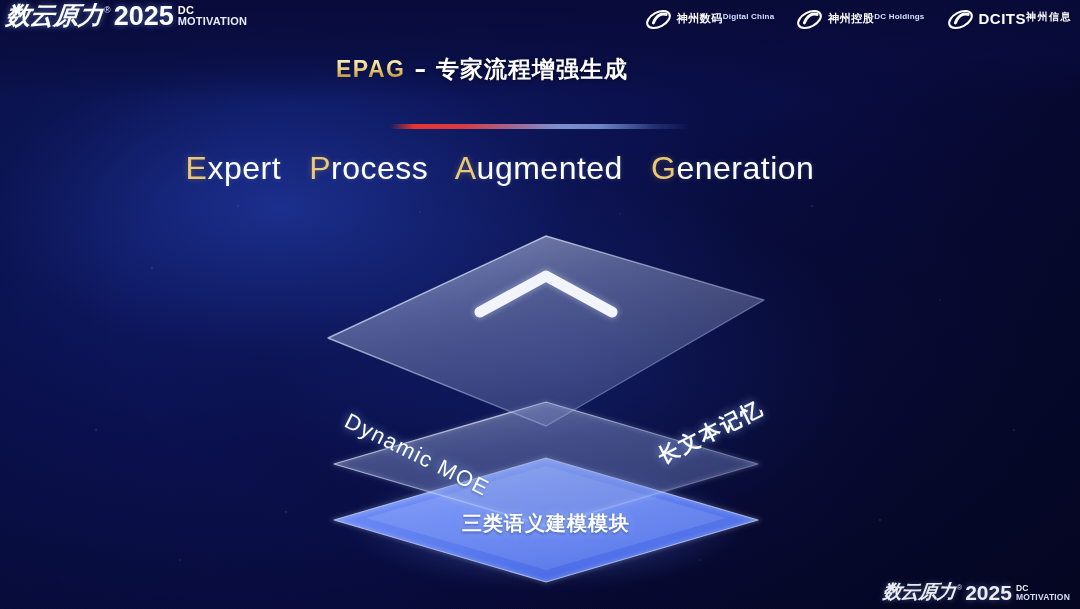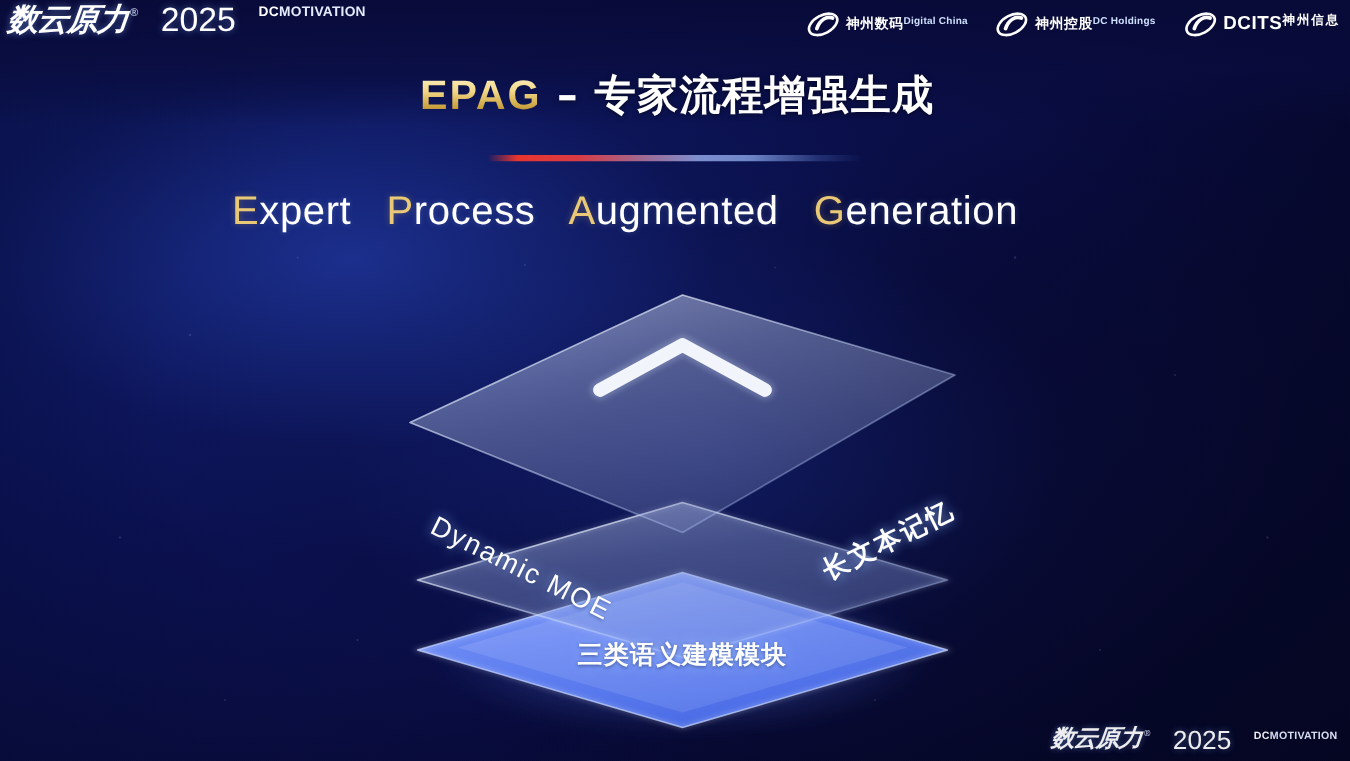--- a/index.html
+++ b/index.html
@@ -63,31 +63,32 @@
   }
   .brand-reg {
     font-size: 9px;
     color: #dfe8ff;
     line-height: 1;
     margin-top: 3px;
   }
   .brand-year {
     font-family: "Liberation Sans", sans-serif;
     font-size: 27px;
-    font-weight: 400;
+    font-weight: 700;
     color: #ffffff;
     line-height: 1;
     letter-spacing: 0px;
-    margin-left: 16px;
+    margin-left: 1px;
     text-shadow: 0 0 6px rgba(140,180,255,0.5);
   }
   .brand-dc {
     display: flex;
+    flex-direction: column;
     line-height: 1.02;
-    margin-left: 16px;
+    margin-left: 2px;
     margin-top: 2px;
   }
   .brand-dc .l1 {
     font-size: 11px; font-weight: 700; color: #ffffff; letter-spacing: 0.3px;
   }
   .brand-dc .l2 {
     font-size: 11px; font-weight: 600; color: #e6ecff; letter-spacing: 0.2px;
   }
 
   
@@ -141,21 +142,21 @@
     font-family: "DejaVu Sans", sans-serif;
     font-size: 10px; font-weight: 700; color: #ffffff; letter-spacing: 1.5px;
   }
 
   
   .headline {
     position: absolute;
     top: 54px;
     left: 336px;
     font-family: "DejaVu Sans", sans-serif;
-    font-size: 33px;
+    font-size: 23px;
     font-weight: 700;
     white-space: nowrap;
     letter-spacing: 1px;
   }
   .headline .gold {
     font-family: "Liberation Sans", sans-serif;
     background: linear-gradient(180deg, #fff6cf 0%, #f3d98a 42%, #c9a13f 78%, #8f6a1c 100%);
     -webkit-background-clip: text;
     background-clip: text;
     color: transparent;

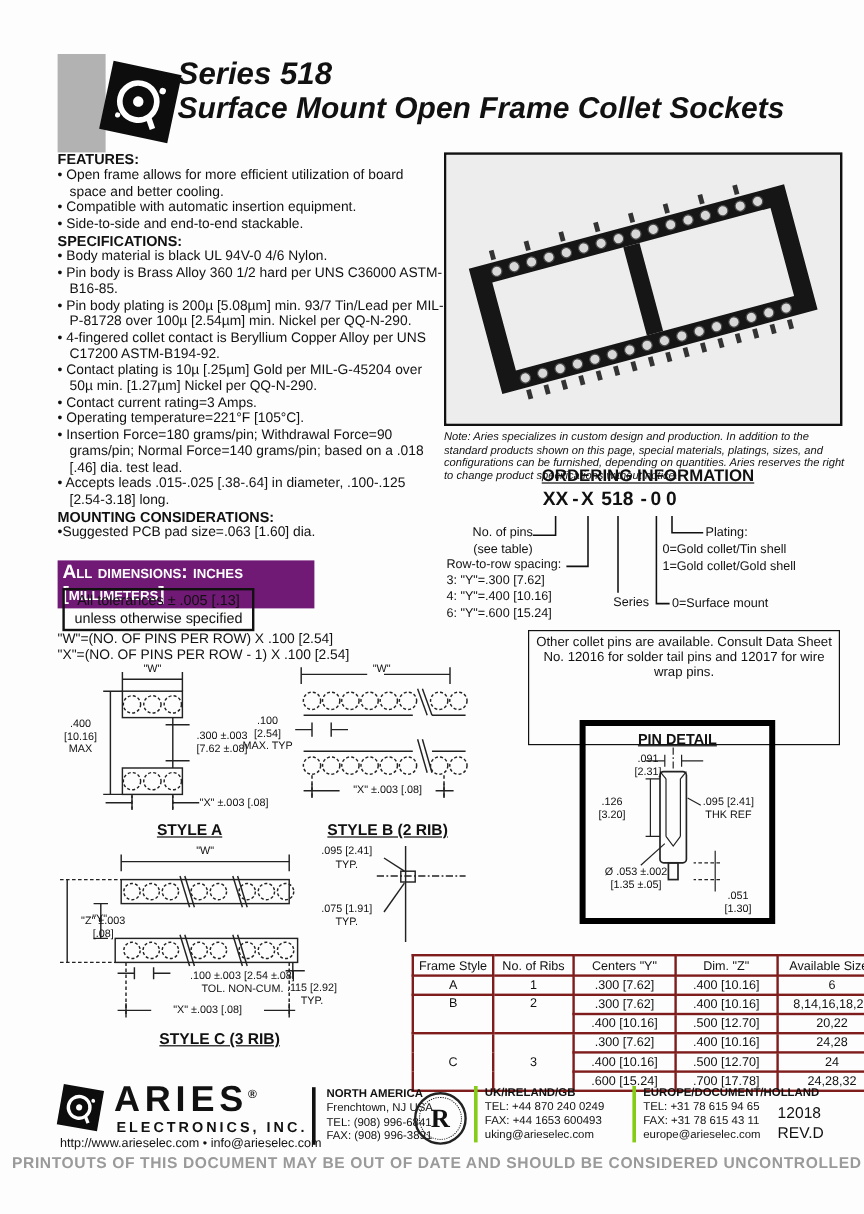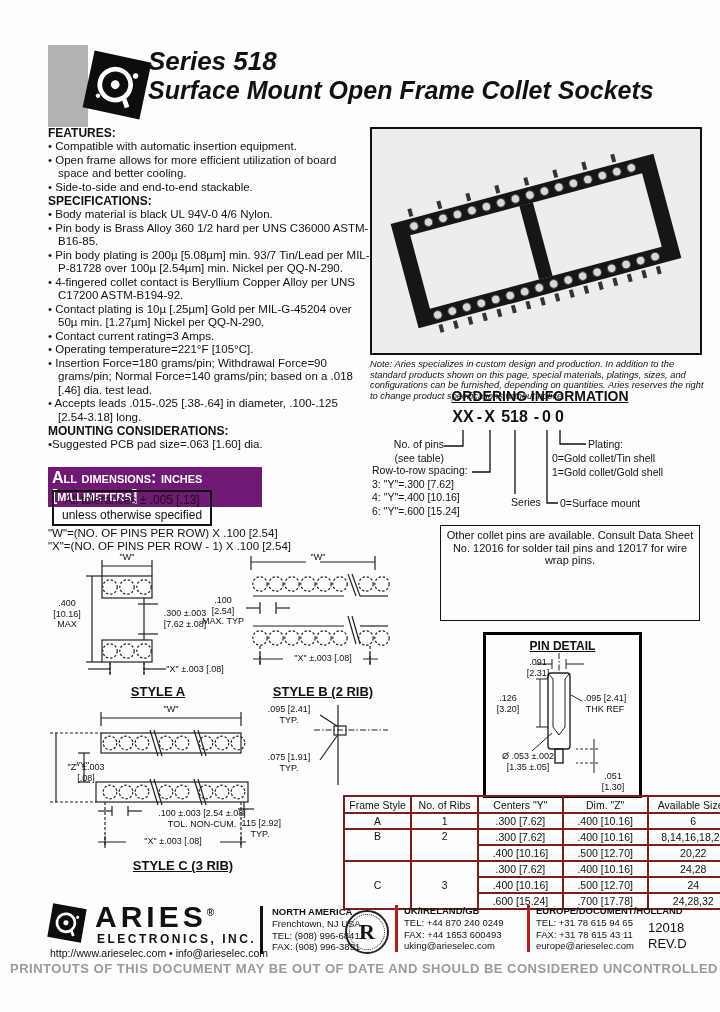--- a/index.html
+++ b/index.html
@@ -30,21 +30,21 @@
   .ordhead{position:absolute;left:30px;top:0;width:280px;text-align:center;font-size:14px;
            font-weight:bold;text-decoration:underline;}
   .pn{position:absolute;left:80px;top:20px;display:flex;font-size:16px;font-weight:bold;}
   .pn span{display:inline-block;text-align:center;letter-spacing:0;}
   .olabel{position:absolute;font-size:10.5px;line-height:13.5px;white-space:pre-line;}
   
   .infobox{position:absolute;left:440px;top:525px;width:260px;height:96px;border:1.5px solid #111;
            font-size:11px;line-height:12.5px;text-align:center;padding-top:3px;box-sizing:border-box;}
   .infobox .p2{margin-top:7px;}
   
-  .pinbox{position:absolute;left:483px;top:632px;width:153px;height:160px;border:3px solid #000000;}
+  .pinbox{position:absolute;left:483px;top:600px;width:153px;height:160px;border:5px solid #000000;}
   .pintitle{position:absolute;left:0;top:4px;width:153px;text-align:center;font-weight:bold;
             font-size:12px;text-decoration:underline;}
   
   .dim{position:absolute;font-size:9px;line-height:10.5px;white-space:pre-line;text-align:center;}
   .dimL{text-align:center;}
   .wbg{background:#fdfdfd;}
   .stylelabel{position:absolute;font-size:13px;font-weight:bold;text-decoration:underline;text-align:center;}
   .diagAB{position:absolute;left:48px;top:552px;width:344px;height:160px;}
   .diagC{position:absolute;left:48px;top:700px;width:344px;height:190px;}
   
@@ -56,21 +56,21 @@
   td.va-mid{vertical-align:middle;}
   
   .f-diamond{position:absolute;left:50px;top:906px;width:34px;height:34px;background:#0d0d0d;transform:rotate(10deg);}
   .f-aries{position:absolute;left:95px;top:900px;font-size:30px;font-weight:bold;letter-spacing:4px;}
   .f-aries sup{font-size:10px;letter-spacing:0;}
   .f-elec{position:absolute;left:97px;top:932px;font-size:12px;font-weight:bold;letter-spacing:2.5px;}
   .f-url{position:absolute;left:50px;top:947px;font-size:10.5px;}
   .f-div{position:absolute;left:260px;top:906px;width:3px;height:48px;background:#111;}
   .fblock{position:absolute;font-size:9.5px;line-height:11.8px;}
   .fblock .rg{font-weight:bold;}
-  .fbar{border-left:3px solid #b91c1c;padding-left:6px;}
+  .fbar{border-left:3px solid #84cc16;padding-left:6px;}
   .stamp{position:absolute;left:345px;top:910px;width:40px;height:40px;border:2px solid #222;border-radius:50%;
          display:flex;align-items:center;justify-content:center;}
   .stamp::before{content:"";position:absolute;inset:2px;border:1px dotted #222;border-radius:50%;}
   .stampR{font-family:"Liberation Serif",serif;font-weight:bold;font-size:22px;}
   .docnum{position:absolute;left:648px;top:920px;font-size:13px;line-height:16px;white-space:pre-line;}
   .notice{position:absolute;left:4px;top:961px;width:720px;text-align:center;font-size:13px;
           font-weight:bold;color:#9a9a9a;letter-spacing:0.5px;}
 </style>
 </head>
 <body>
@@ -86,22 +86,22 @@
       <circle cx="25" cy="9" r="1.5" fill="#fff"></circle>
       <circle cx="7" cy="24" r="1.2" fill="#fff"></circle>
     </svg>
   </div>
   <div class="title1">Series 518</div>
   <div class="title2">Surface Mount Open Frame Collet Sockets</div>
 
   <div class="leftcol">
     <div class="lhead">FEATURES:</div>
     <ul class="blist">
+      <li>Open frame allows for more efficient utilization of board space and better cooling.</li>
       <li>Compatible with automatic insertion equipment.</li>
-      <li>Open frame allows for more efficient utilization of board space and better cooling.</li>
       <li>Side-to-side and end-to-end stackable.</li>
     </ul>
     <div class="lhead">SPECIFICATIONS:</div>
     <ul class="blist">
       <li>Body material is black UL 94V-0 4/6 Nylon.</li>
       <li>Pin body is Brass Alloy 360 1/2 hard per UNS C36000 ASTM-B16-85.</li>
       <li>Pin body plating is 200µ [5.08µm] min. 93/7 Tin/Lead per MIL-P-81728 over 100µ [2.54µm] min. Nickel per QQ-N-290.</li>
       <li>4-fingered collet contact is Beryllium Copper Alloy per UNS C17200 ASTM-B194-92.</li>
       <li>Contact plating is 10µ [.25µm] Gold per MIL-G-45204 over 50µ min. [1.27µm] Nickel per QQ-N-290.</li>
       <li>Contact current rating=3 Amps.</li>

- _Assigned task_: Word-for-word copy, no pictures: write out the entries above in full.

- _Finished task_:
--- a/index.html
+++ b/index.html
@@ -63,31 +63,32 @@
   }
   .brand-reg {
     font-size: 9px;
     color: #dfe8ff;
     line-height: 1;
     margin-top: 3px;
   }
   .brand-year {
     font-family: "Liberation Sans", sans-serif;
     font-size: 27px;
-    font-weight: 400;
+    font-weight: 700;
     color: #ffffff;
     line-height: 1;
     letter-spacing: 0px;
-    margin-left: 16px;
+    margin-left: 1px;
     text-shadow: 0 0 6px rgba(140,180,255,0.5);
   }
   .brand-dc {
     display: flex;
+    flex-direction: column;
     line-height: 1.02;
-    margin-left: 16px;
+    margin-left: 2px;
     margin-top: 2px;
   }
   .brand-dc .l1 {
     font-size: 11px; font-weight: 700; color: #ffffff; letter-spacing: 0.3px;
   }
   .brand-dc .l2 {
     font-size: 11px; font-weight: 600; color: #e6ecff; letter-spacing: 0.2px;
   }
 
   
@@ -141,21 +142,21 @@
     font-family: "DejaVu Sans", sans-serif;
     font-size: 10px; font-weight: 700; color: #ffffff; letter-spacing: 1.5px;
   }
 
   
   .headline {
     position: absolute;
     top: 54px;
     left: 336px;
     font-family: "DejaVu Sans", sans-serif;
-    font-size: 33px;
+    font-size: 23px;
     font-weight: 700;
     white-space: nowrap;
     letter-spacing: 1px;
   }
   .headline .gold {
     font-family: "Liberation Sans", sans-serif;
     background: linear-gradient(180deg, #fff6cf 0%, #f3d98a 42%, #c9a13f 78%, #8f6a1c 100%);
     -webkit-background-clip: text;
     background-clip: text;
     color: transparent;

--- a/index.html
+++ b/index.html
@@ -30,21 +30,21 @@
   .ordhead{position:absolute;left:30px;top:0;width:280px;text-align:center;font-size:14px;
            font-weight:bold;text-decoration:underline;}
   .pn{position:absolute;left:80px;top:20px;display:flex;font-size:16px;font-weight:bold;}
   .pn span{display:inline-block;text-align:center;letter-spacing:0;}
   .olabel{position:absolute;font-size:10.5px;line-height:13.5px;white-space:pre-line;}
   
   .infobox{position:absolute;left:440px;top:525px;width:260px;height:96px;border:1.5px solid #111;
            font-size:11px;line-height:12.5px;text-align:center;padding-top:3px;box-sizing:border-box;}
   .infobox .p2{margin-top:7px;}
   
-  .pinbox{position:absolute;left:483px;top:632px;width:153px;height:160px;border:3px solid #000000;}
+  .pinbox{position:absolute;left:483px;top:600px;width:153px;height:160px;border:5px solid #000000;}
   .pintitle{position:absolute;left:0;top:4px;width:153px;text-align:center;font-weight:bold;
             font-size:12px;text-decoration:underline;}
   
   .dim{position:absolute;font-size:9px;line-height:10.5px;white-space:pre-line;text-align:center;}
   .dimL{text-align:center;}
   .wbg{background:#fdfdfd;}
   .stylelabel{position:absolute;font-size:13px;font-weight:bold;text-decoration:underline;text-align:center;}
   .diagAB{position:absolute;left:48px;top:552px;width:344px;height:160px;}
   .diagC{position:absolute;left:48px;top:700px;width:344px;height:190px;}
   
@@ -56,21 +56,21 @@
   td.va-mid{vertical-align:middle;}
   
   .f-diamond{position:absolute;left:50px;top:906px;width:34px;height:34px;background:#0d0d0d;transform:rotate(10deg);}
   .f-aries{position:absolute;left:95px;top:900px;font-size:30px;font-weight:bold;letter-spacing:4px;}
   .f-aries sup{font-size:10px;letter-spacing:0;}
   .f-elec{position:absolute;left:97px;top:932px;font-size:12px;font-weight:bold;letter-spacing:2.5px;}
   .f-url{position:absolute;left:50px;top:947px;font-size:10.5px;}
   .f-div{position:absolute;left:260px;top:906px;width:3px;height:48px;background:#111;}
   .fblock{position:absolute;font-size:9.5px;line-height:11.8px;}
   .fblock .rg{font-weight:bold;}
-  .fbar{border-left:3px solid #b91c1c;padding-left:6px;}
+  .fbar{border-left:3px solid #84cc16;padding-left:6px;}
   .stamp{position:absolute;left:345px;top:910px;width:40px;height:40px;border:2px solid #222;border-radius:50%;
          display:flex;align-items:center;justify-content:center;}
   .stamp::before{content:"";position:absolute;inset:2px;border:1px dotted #222;border-radius:50%;}
   .stampR{font-family:"Liberation Serif",serif;font-weight:bold;font-size:22px;}
   .docnum{position:absolute;left:648px;top:920px;font-size:13px;line-height:16px;white-space:pre-line;}
   .notice{position:absolute;left:4px;top:961px;width:720px;text-align:center;font-size:13px;
           font-weight:bold;color:#9a9a9a;letter-spacing:0.5px;}
 </style>
 </head>
 <body>
@@ -86,22 +86,22 @@
       <circle cx="25" cy="9" r="1.5" fill="#fff"></circle>
       <circle cx="7" cy="24" r="1.2" fill="#fff"></circle>
     </svg>
   </div>
   <div class="title1">Series 518</div>
   <div class="title2">Surface Mount Open Frame Collet Sockets</div>
 
   <div class="leftcol">
     <div class="lhead">FEATURES:</div>
     <ul class="blist">
+      <li>Open frame allows for more efficient utilization of board space and better cooling.</li>
       <li>Compatible with automatic insertion equipment.</li>
-      <li>Open frame allows for more efficient utilization of board space and better cooling.</li>
       <li>Side-to-side and end-to-end stackable.</li>
     </ul>
     <div class="lhead">SPECIFICATIONS:</div>
     <ul class="blist">
       <li>Body material is black UL 94V-0 4/6 Nylon.</li>
       <li>Pin body is Brass Alloy 360 1/2 hard per UNS C36000 ASTM-B16-85.</li>
       <li>Pin body plating is 200µ [5.08µm] min. 93/7 Tin/Lead per MIL-P-81728 over 100µ [2.54µm] min. Nickel per QQ-N-290.</li>
       <li>4-fingered collet contact is Beryllium Copper Alloy per UNS C17200 ASTM-B194-92.</li>
       <li>Contact plating is 10µ [.25µm] Gold per MIL-G-45204 over 50µ min. [1.27µm] Nickel per QQ-N-290.</li>
       <li>Contact current rating=3 Amps.</li>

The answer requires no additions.